### Data provided ###

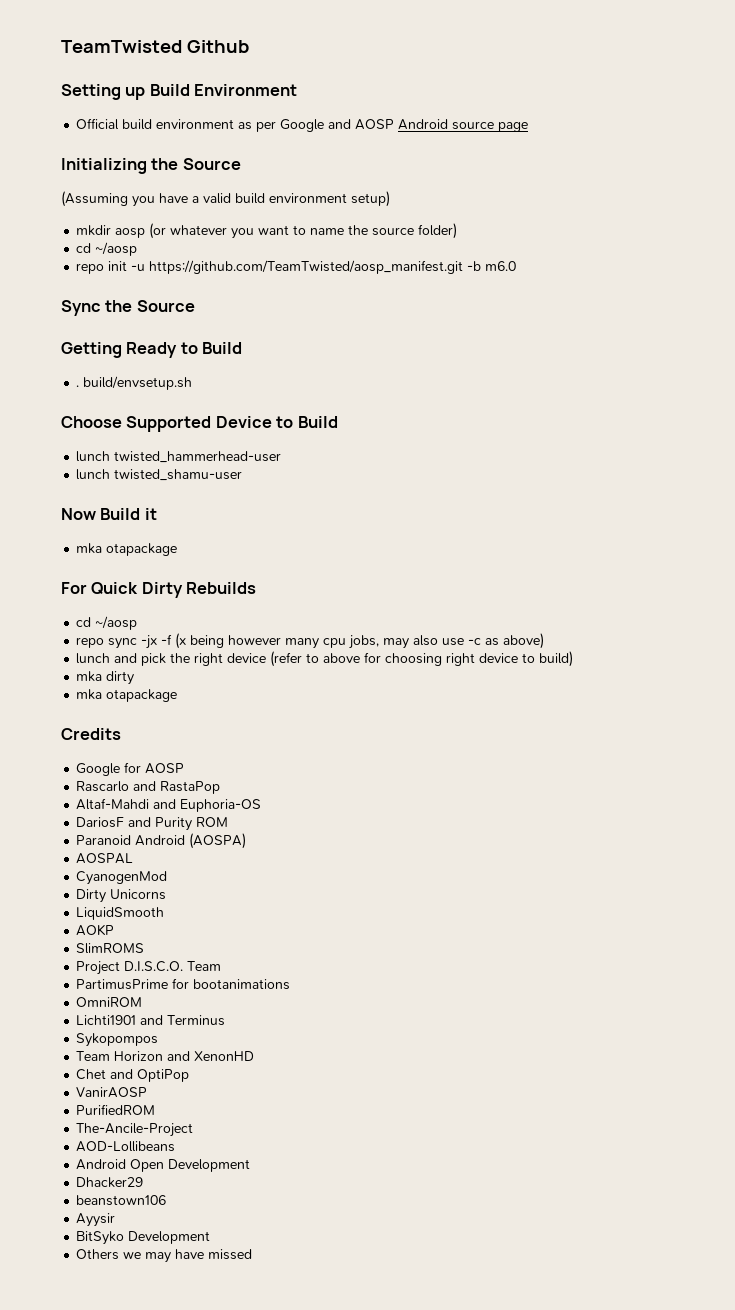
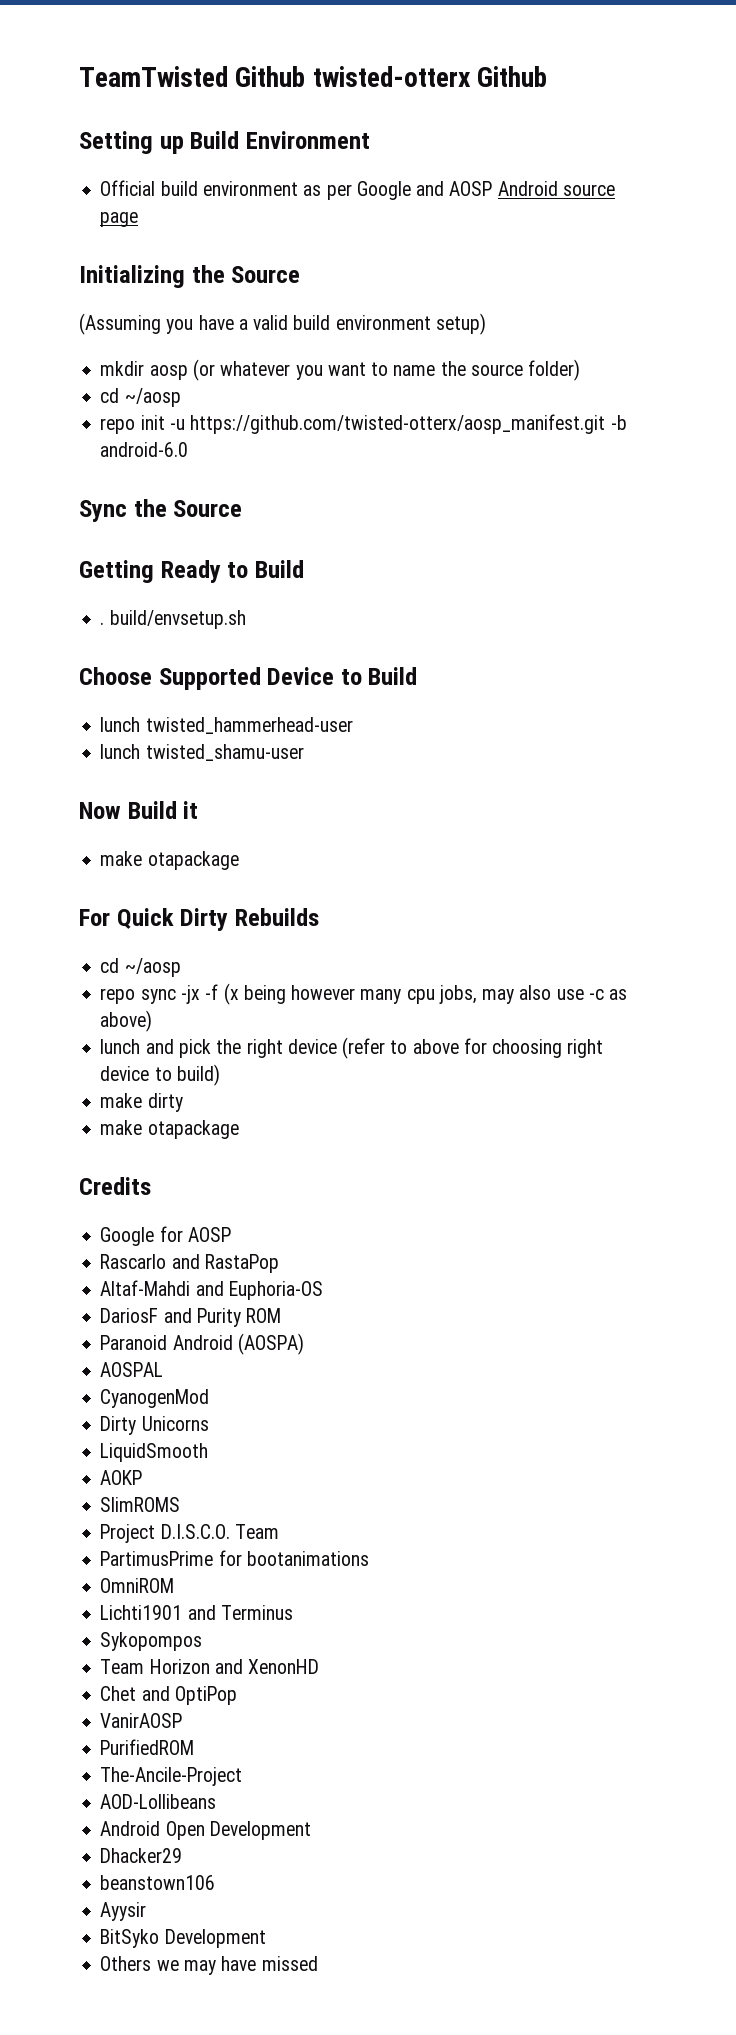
(249, 46) none -> [312,66,548,87] twisted-otterx Github
[149,260,517,274] https://github.com/TeamTwisted/aosp_manifest.git -b m6.0 -> [190,414,627,434] [100,442,189,457] https://github.com/twisted-otterx/aosp_manifest.git -b android-6.0
[76,543,103,554] mka -> [100,851,143,866] make
[76,671,103,682] mka -> [100,1093,143,1108] make
[76,689,103,700] mka -> [100,1120,143,1135] make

###

## What you need to do
Where a line of the listing holds the string "twisted", copy that line.

## Written answer
(249, 46) none -> [312,66,548,87] twisted-otterx Github
[149,260,517,274] https://github.com/TeamTwisted/aosp_manifest.git -b m6.0 -> [190,414,627,434] [100,442,189,457] https://github.com/twisted-otterx/aosp_manifest.git -b android-6.0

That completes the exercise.